Detroit — Best-selling author Marianne Williamson said the problems in the United States run much deeper than all the issues debated Tuesday, and that some of her competitors were part of the problem.

She said the country has lost its moral leadership, is controlled by corporations and a defense industry driven by profit, and that presidential candidates were silenced by their donations from them.

Author Marianne Williamson speaks during the first of two Democratic presidential primary debates hosted by CNN.

“The corruption is so deep, and until Democrats are ready to speak to the deeper corruption,” the problems won’t be fixed, she said during her closing statement.

The solution isn’t the “wonkism” doled out by the presidential candidates but a psychological salve that speaks to the heart and calls for people to love each other and future generations, she said.

Williamson said the country has never met the ideals of its founding fathers that anyone could thrive in the U.S.

But the country is at its best when it tries to meet those ideals, which are being threatened now, she said. The nation, like it did during abolitionism and the suffragette movement, needs to rise up.

"Conventional politics will not solve this problem because conventional politics is part of the problem,” she said. “We the American people must rise up and do what we do best and create a new possibility."

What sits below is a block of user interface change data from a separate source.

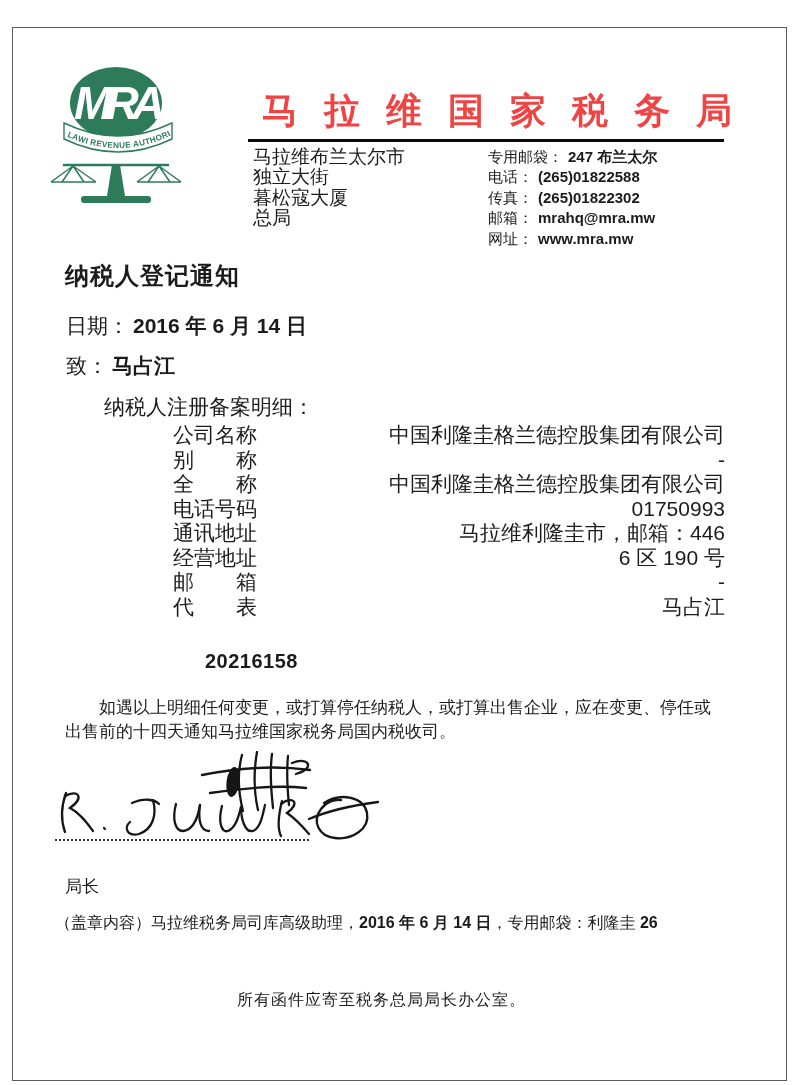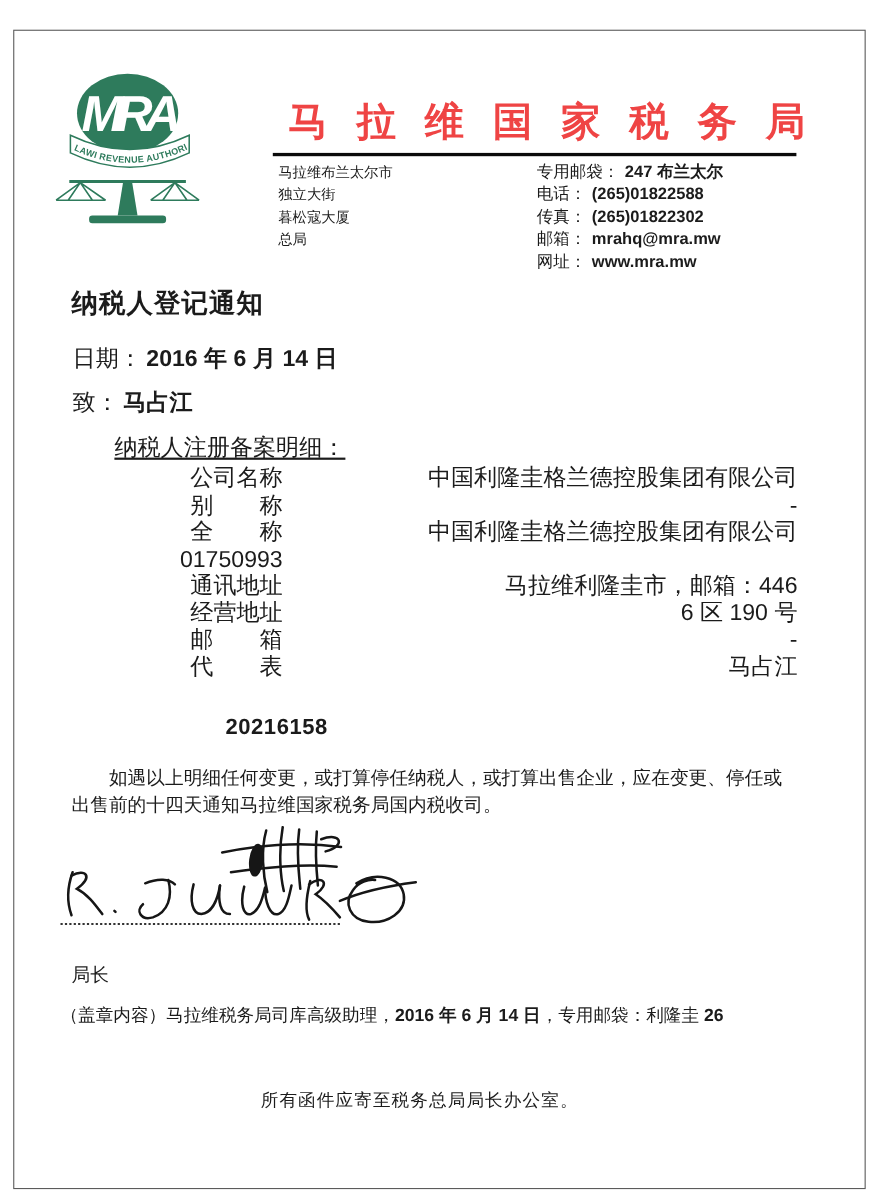"马拉维布兰太尔市" .addr { font-size: 13px -> 19px }
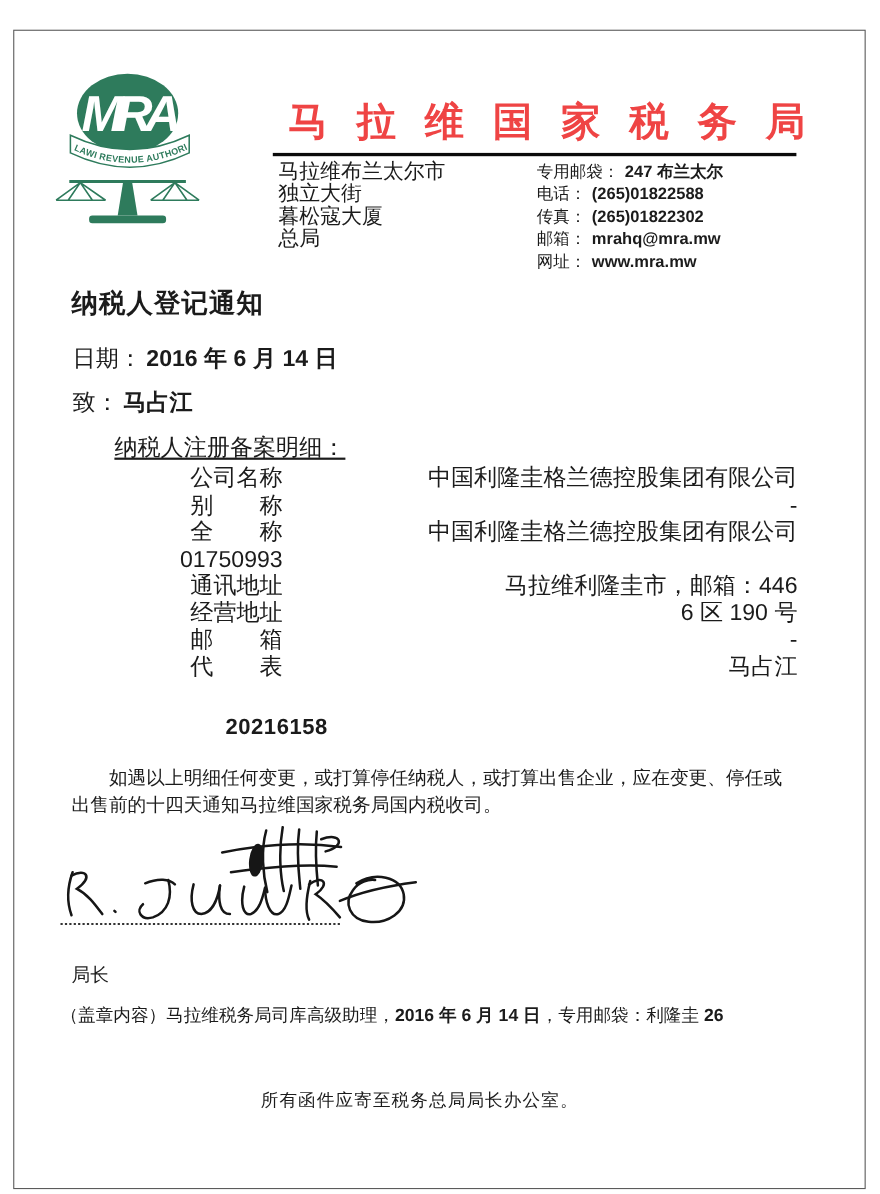"纳税人注册备案明细：" .details-intro { text-decoration: underline -> none }
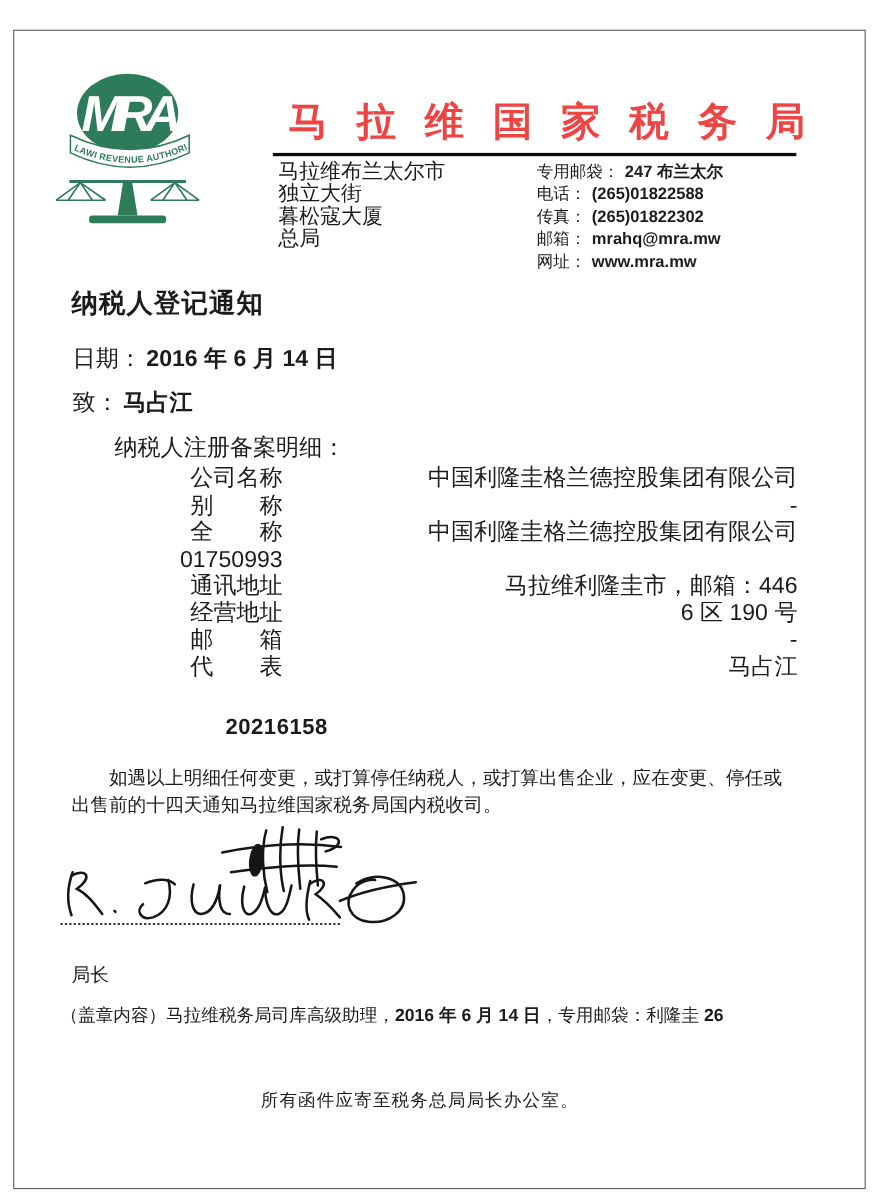"电话号码" span.dlabel { html: none -> <span>电话号码</span> }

Williamson criticized other candidates who took donations from corporations, then promised to take on those companies if they were elected.

She called for a constitutional amendment that would allow public funding of campaigns, which would take away the power of corporations with deep pockets.

“Until we do it, it's just the same old, same old," she said.

Williamson said the Flint water crisis was caused, in part, by racism.

She said such a crisis never would have happened in Grosse Pointe, where she had lived 20 years ago. Such problems happen more often in places like Flint because the poor and people of color don’t have the money to fight back, she said.

“Flint was just the tip of the iceberg,” she said. “It’s bigger than Flint.” 

Asked about her support for reparations for blacks, Williams said they should receive $200 to $500 billion.

She said the country would never heal its racial divide until it addresses what it did to blacks, first with slavery and then by what she described as “domestic terrorism.”

“We need deep truth-telling,” she said. “So many Americans realize there is an injustice.”

Besides the solutions to all the problems discussed Tuesday, the candidates need to discuss the causes, said Williamson.

“We need to be the party talking about why so many of our chemical policies and our food policies and our agricultural policies and our environment policies and even our economic policies are leading to people sick to begin with," she said.

Williamson, 66, has written 13 books and was a spiritual adviser to Oprah Winfrey.

She lived in Metro Detroit from 1998 to 2006, serving as spiritual director of Renaissance Unity Church in Warren during the first four years. She now lives in Texas.

She has been criticized for her New Age language, such as saying she would "harness love for political purposes" to beat President Trump.